By Karl-James Langford

THE Barry and District does not hold back on its old churches.

Medieval remnants within structures at Porthkerry, Merthyr Dyfan, Sully to name a few, and no exception in the Barry and District is that at Cadoxton. If anyone asked me, "Karl-James Langford what church is your favourite in the Barry and District?" it would surely be Cadoxton.

I was introduced to Cadoxton church in the early 1980’s by my granddad; Noah. Then in 1989, my sister Janine got married there. But of note also to me is my assistance on an excavation with the late and very eminent archaeologist Howard Thomas, in the late 1980’s also. On this excavation Howard along with Gary Tyler, excavated externally the rear of Cadoxton church at the back of the chancel: shown as the white extension to the building in the image.
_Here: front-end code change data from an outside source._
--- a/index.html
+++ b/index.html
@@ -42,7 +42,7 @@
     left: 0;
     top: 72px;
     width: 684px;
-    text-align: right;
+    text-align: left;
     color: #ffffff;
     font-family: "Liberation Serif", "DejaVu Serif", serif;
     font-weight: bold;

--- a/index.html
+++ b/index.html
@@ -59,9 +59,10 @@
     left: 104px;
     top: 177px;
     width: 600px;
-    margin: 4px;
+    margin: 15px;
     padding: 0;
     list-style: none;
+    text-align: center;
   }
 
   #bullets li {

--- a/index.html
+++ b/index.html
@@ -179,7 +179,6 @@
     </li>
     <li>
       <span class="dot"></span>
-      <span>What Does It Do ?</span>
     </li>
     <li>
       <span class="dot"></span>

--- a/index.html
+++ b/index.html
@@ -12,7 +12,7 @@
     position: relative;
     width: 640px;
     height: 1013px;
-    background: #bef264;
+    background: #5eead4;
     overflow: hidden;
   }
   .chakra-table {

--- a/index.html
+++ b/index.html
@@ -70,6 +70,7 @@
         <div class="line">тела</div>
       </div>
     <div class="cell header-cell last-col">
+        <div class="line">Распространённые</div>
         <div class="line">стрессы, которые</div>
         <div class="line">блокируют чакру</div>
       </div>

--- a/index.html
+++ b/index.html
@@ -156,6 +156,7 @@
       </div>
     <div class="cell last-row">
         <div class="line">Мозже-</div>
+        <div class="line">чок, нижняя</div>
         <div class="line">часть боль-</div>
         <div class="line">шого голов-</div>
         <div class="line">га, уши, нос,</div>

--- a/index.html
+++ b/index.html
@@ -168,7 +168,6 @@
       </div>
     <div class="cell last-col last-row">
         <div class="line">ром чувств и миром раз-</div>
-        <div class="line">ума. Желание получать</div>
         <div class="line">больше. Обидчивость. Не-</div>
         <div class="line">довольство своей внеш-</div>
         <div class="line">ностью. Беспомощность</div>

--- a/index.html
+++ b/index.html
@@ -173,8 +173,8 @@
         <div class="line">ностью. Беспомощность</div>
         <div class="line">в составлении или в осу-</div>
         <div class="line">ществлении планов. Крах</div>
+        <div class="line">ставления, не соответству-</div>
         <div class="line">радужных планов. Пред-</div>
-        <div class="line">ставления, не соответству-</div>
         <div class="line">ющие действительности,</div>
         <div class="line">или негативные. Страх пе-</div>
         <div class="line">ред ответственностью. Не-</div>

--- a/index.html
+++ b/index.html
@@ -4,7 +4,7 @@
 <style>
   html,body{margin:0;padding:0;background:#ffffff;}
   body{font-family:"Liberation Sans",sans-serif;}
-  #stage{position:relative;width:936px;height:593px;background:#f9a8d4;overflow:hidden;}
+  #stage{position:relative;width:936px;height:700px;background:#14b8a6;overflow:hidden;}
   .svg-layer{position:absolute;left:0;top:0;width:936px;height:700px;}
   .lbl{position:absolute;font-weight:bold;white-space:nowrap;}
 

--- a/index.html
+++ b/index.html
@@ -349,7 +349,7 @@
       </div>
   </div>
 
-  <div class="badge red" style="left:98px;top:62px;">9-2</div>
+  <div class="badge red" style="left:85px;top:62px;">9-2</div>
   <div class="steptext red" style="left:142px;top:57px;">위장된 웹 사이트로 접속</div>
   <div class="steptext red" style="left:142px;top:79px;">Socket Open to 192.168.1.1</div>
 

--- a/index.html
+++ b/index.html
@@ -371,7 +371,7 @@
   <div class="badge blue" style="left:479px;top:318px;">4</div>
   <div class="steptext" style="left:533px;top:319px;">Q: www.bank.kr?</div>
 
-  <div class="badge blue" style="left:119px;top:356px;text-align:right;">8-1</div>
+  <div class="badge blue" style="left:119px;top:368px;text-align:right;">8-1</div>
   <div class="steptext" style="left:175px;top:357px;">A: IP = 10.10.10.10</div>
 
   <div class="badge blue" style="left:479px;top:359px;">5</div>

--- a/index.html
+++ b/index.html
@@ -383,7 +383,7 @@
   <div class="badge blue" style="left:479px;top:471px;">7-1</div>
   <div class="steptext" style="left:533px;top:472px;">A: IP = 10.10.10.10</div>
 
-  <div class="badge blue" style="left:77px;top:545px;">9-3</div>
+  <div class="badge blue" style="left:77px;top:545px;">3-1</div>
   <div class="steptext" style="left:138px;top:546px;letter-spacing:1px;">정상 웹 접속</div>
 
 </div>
The excavation revealed a number of burials of children. The work at the church was being undertaken to assist with renovation; and they needed archaeologists to excavate a trench close to the chancel wall. The children's burials represented those that had been buried in the dead of night on consecrated ground; due to the fact that they had not been baptised. Back then you could only be buried on hallowed ground, if you had been baptised. But parents of the deceased children wanted their own buried on holy ground, and had to do so at night without churches permission.

Howard Thomas believed we may find the remains of the original pre-Norman medieval church, but alas to no avail. It may be according to some local opinion, that the earliest church maybe several metres over to the West; who knows the truth? Maybe one day we shall have the answer.

It is established thought that Cadoxton church is named after St. Cadoc, although on my opinion this is based along the lines of Norman thoughts of Saints and Christianity after 1100 in this part of Wales. We know next to nothing of the pre-Norman religion in the Barry and District, and it is likely that the original church may have been dedicated to another Saint. Although, Cadoc does sound like a Welsh name, although it is not a Welsh word, the Welsh translation is in fact Gatwg or Catwg.

The burial ground around the church was once much more extensive, and holds a number of burials with dates going into the 1700s, with much earlier burials hidden deep under these. The church of Cadoxton today has its stone structure founded in the 1100s, and has seen considerable charge over 900 years. Although the church at Cadoxton holds a quintessential air about it and over the surrounding landscape.

Although the church at Cadoxton is in what may be described as a Cwm, it does dominate the buildings around it. Many of those buildings are also very old, nestled around a stream. In many ways you could say that the church with the buildings close to it, are a remnant memory of those villages that once made up the Barry and District before the Dock of 1884.